Hi, thanks. Afternoon guys.

Jean-Jacques Ruest -- President and Chief Executive Officer

Good afternoon.

Scott Group -- Wolfe Research -- Analyst

So the 10,000 carloads accrued in June, what's the run rate you're assuming for third quarter? And then separately, Ghislain, if I look comp per employees down 2% year-over-year in the quarter, how much of that's the incentive comp, how much is just the mix of TransX. I'm just trying to understand is that -- if we should think that that continues to fall year-over-year in the back half of the year?

Jean-Jacques Ruest -- President and Chief Executive Officer

James, you want to add some more colors on the crude by rail?

James Cairns -- Senior Vice President, Rail Centric Supply Chain

Yes, specifically on crude, we're going to see a slight ramp up from our June volumes as we go into the third quarter and then into the fourth quarter.

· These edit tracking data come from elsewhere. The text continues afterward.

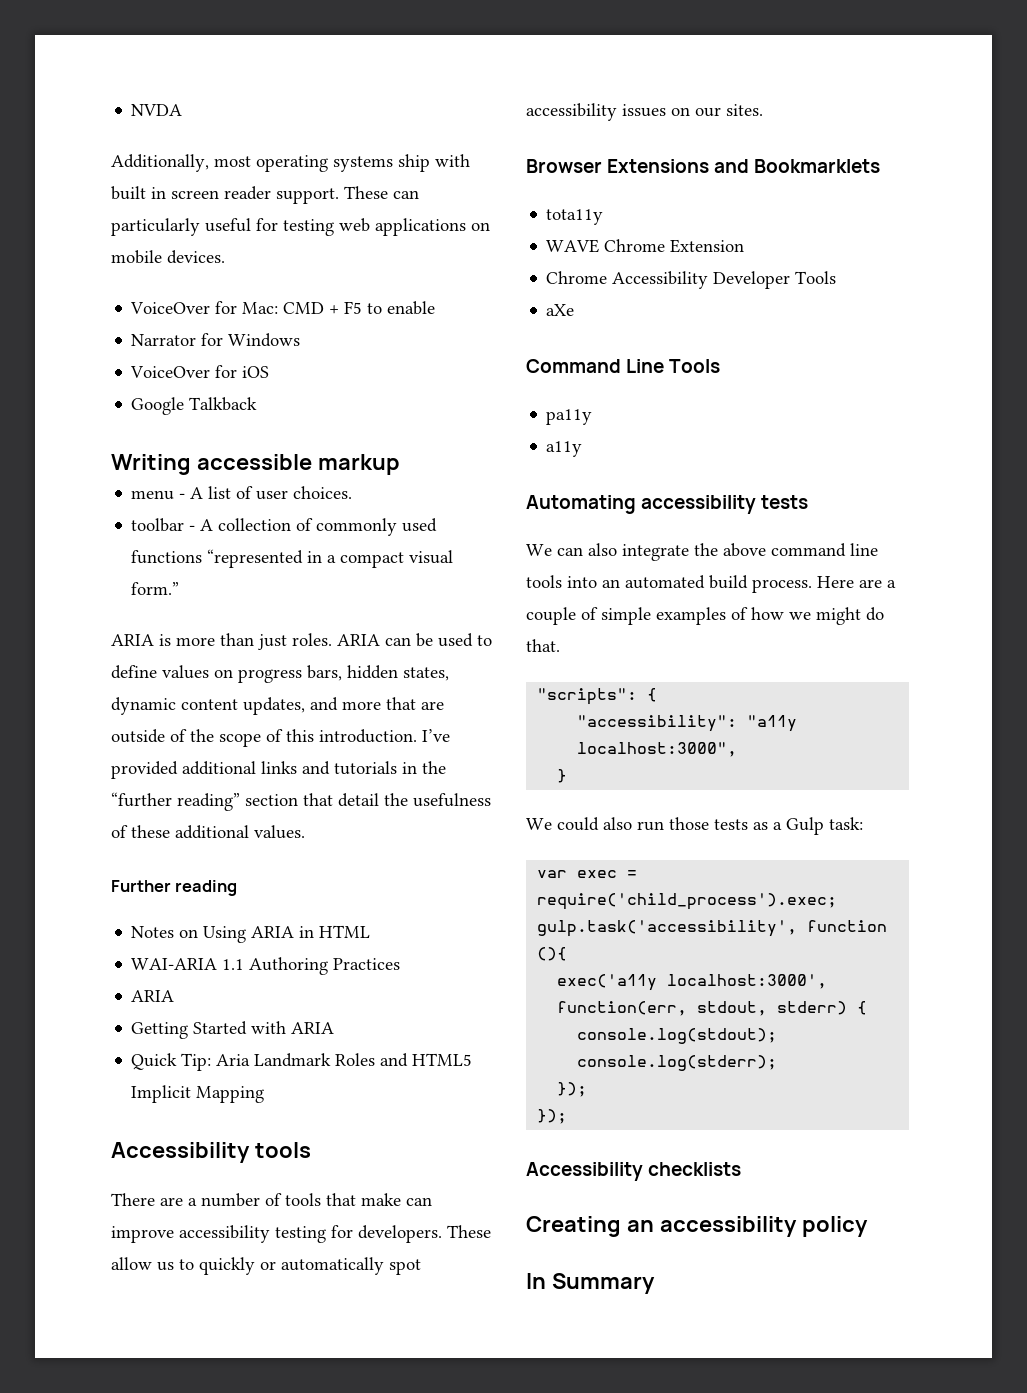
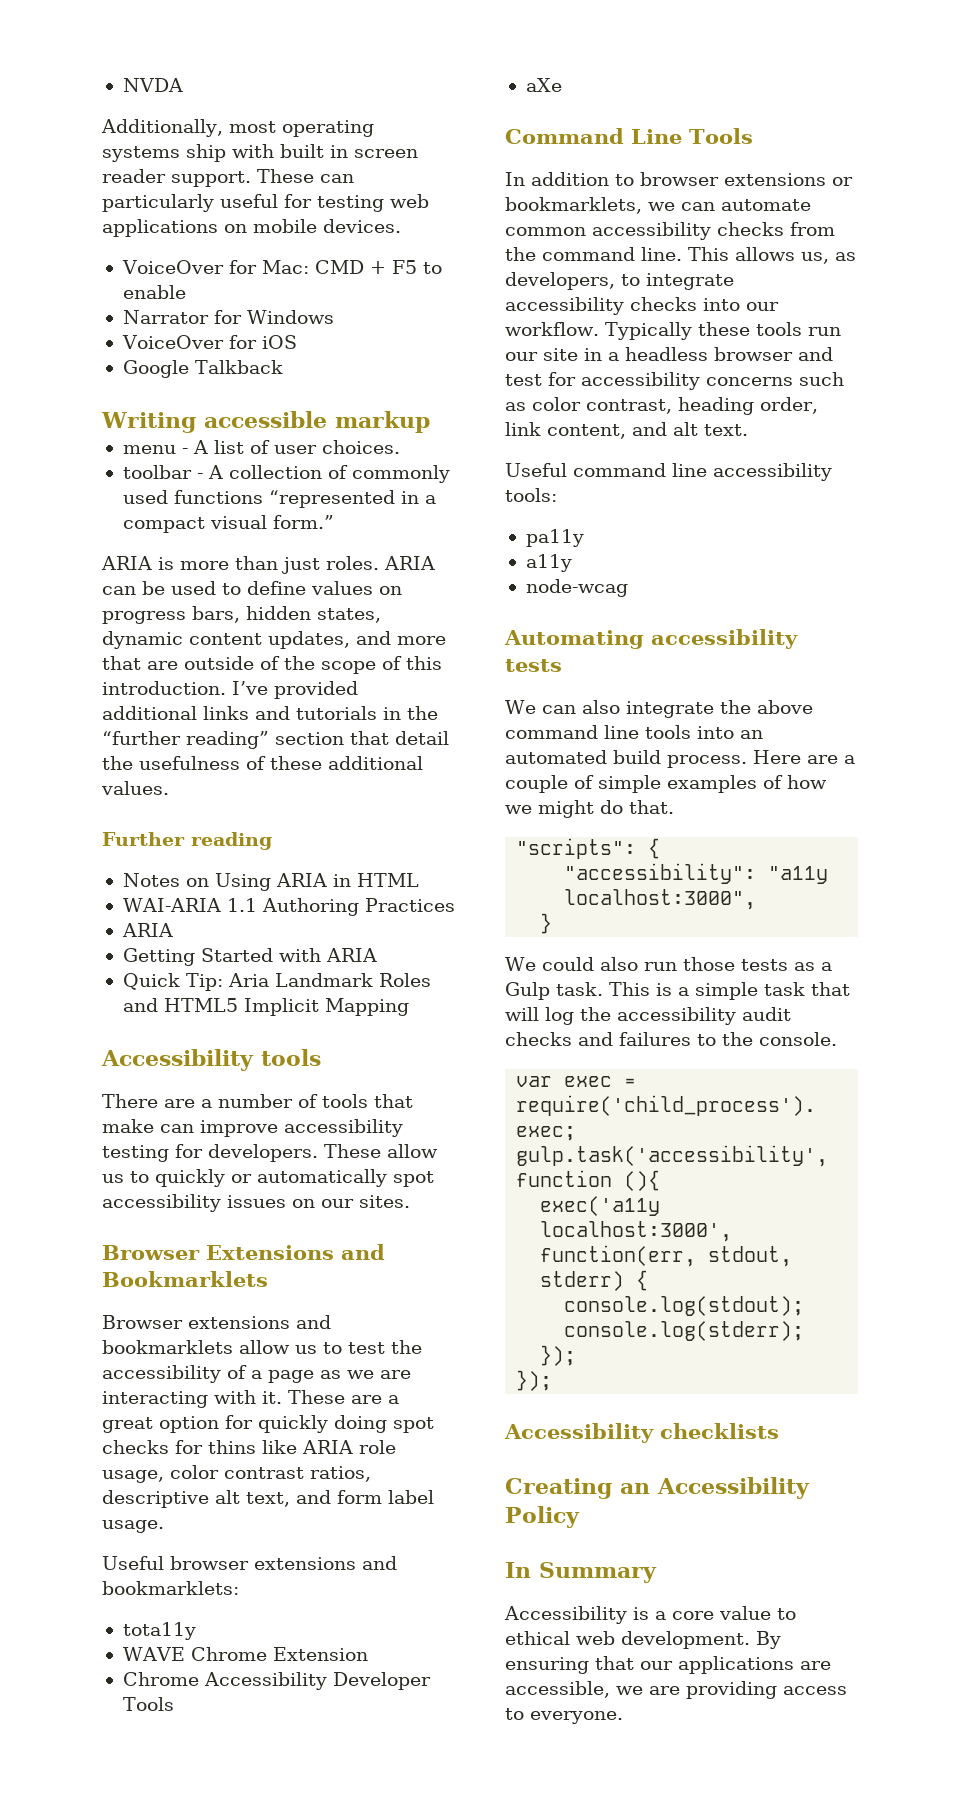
(881, 166) none -> [102,1315,331,1329] [102,1340,422,1354] [102,1365,411,1383] [102,1390,399,1408] [102,1415,434,1433] [102,1440,396,1454] [102,1465,371,1483] [102,1490,434,1508] [102,1520,164,1533] [102,1556,397,1570] [102,1581,239,1595] // Browser extensions and bookmarklets allow us to test the accessibility of a page as we are interacting with it. These are a great option for quickly doing spot checks for thins like ARIA role usage, color contrast ratios, descriptive alt text, and form label usage. // Useful browser extensions and bookmarklets:
(721, 366) none -> [505,172,853,186] [505,197,811,214] [505,222,835,240] [505,247,856,264] [505,272,734,290] [505,297,779,315] [505,322,841,340] [505,347,833,361] [505,372,844,390] [505,397,818,415] [505,422,748,439] [505,463,832,481] [505,488,557,502] // In addition to browser extensions or bookmarklets, we can automate common accessibility checks from the command line. This allows us, as developers, to integrate accessibility checks into our workflow. Typically these tools run our site in a headless browser and test for accessibility concerns such as color contrast, heading order, link content, and alt text. // Useful command line accessibility tools:
(583, 449) none -> [525,579,628,597] // node-wcag
[829,817,863,830] task: -> [556,982,850,1000] [505,1007,791,1025] [505,1032,837,1046] task. This is a simple task that will log the accessibility audit checks and failures to the console.
[659,1216,868,1237] accessibility policy -> [657,1477,810,1499] [505,1506,580,1528] Accessibility Policy
(655, 1283) none -> [504,1606,796,1624] [505,1631,781,1649] [505,1656,831,1674] [505,1681,847,1699] [505,1708,623,1724] // Accessibility is a core value to ethical web development. By ensuring that our applications are accessible, we are providing access to everyone.

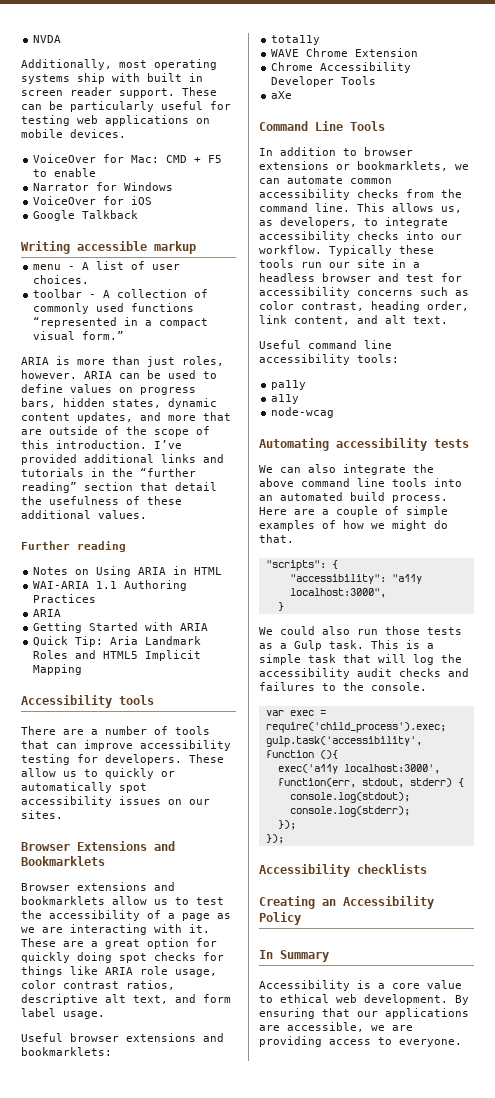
(354, 178) none -> [49,101,63,110] be
[326,556,379,570] roles. -> [182,356,224,366] [21,370,77,379] roles, however.
[102,1119,154,1133] make -> (49, 744) none
[208,1440,256,1454] thins -> [21,966,63,977] things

Jean-Jacques Ruest -- President and Chief Executive Officer

And this is all based on our own gut feel of the spread and what the government of Alberta may or may not do and how early they will do it.

James Cairns -- Senior Vice President, Rail Centric Supply Chain

Yes, I'm not sure. I got your question, Scott, on the second piece. I know there is one on incentive comp. So, yes, incentive comp helped us absolutely on the labor side this quarter and this just demonstrates that some of our incentive model is working. And I mean, on the people side, I think we've answered it and we're going to try to right-size our resources. What we're proud about this quarter is, we -- obviously, our volumes are lower or softer than what we expected, but we were very quick to react and this is partly why we have the quarter we have. So again, we've talked about in our opening remarks that the markets are changing very quickly, very volatile. So our policy is very close to the demand and we can react very quickly to what's happening out there in terms of the cost side. So we're very pleased about that and I think, stay tuned, our business plan is working and we're delivering what we said we're going to deliver.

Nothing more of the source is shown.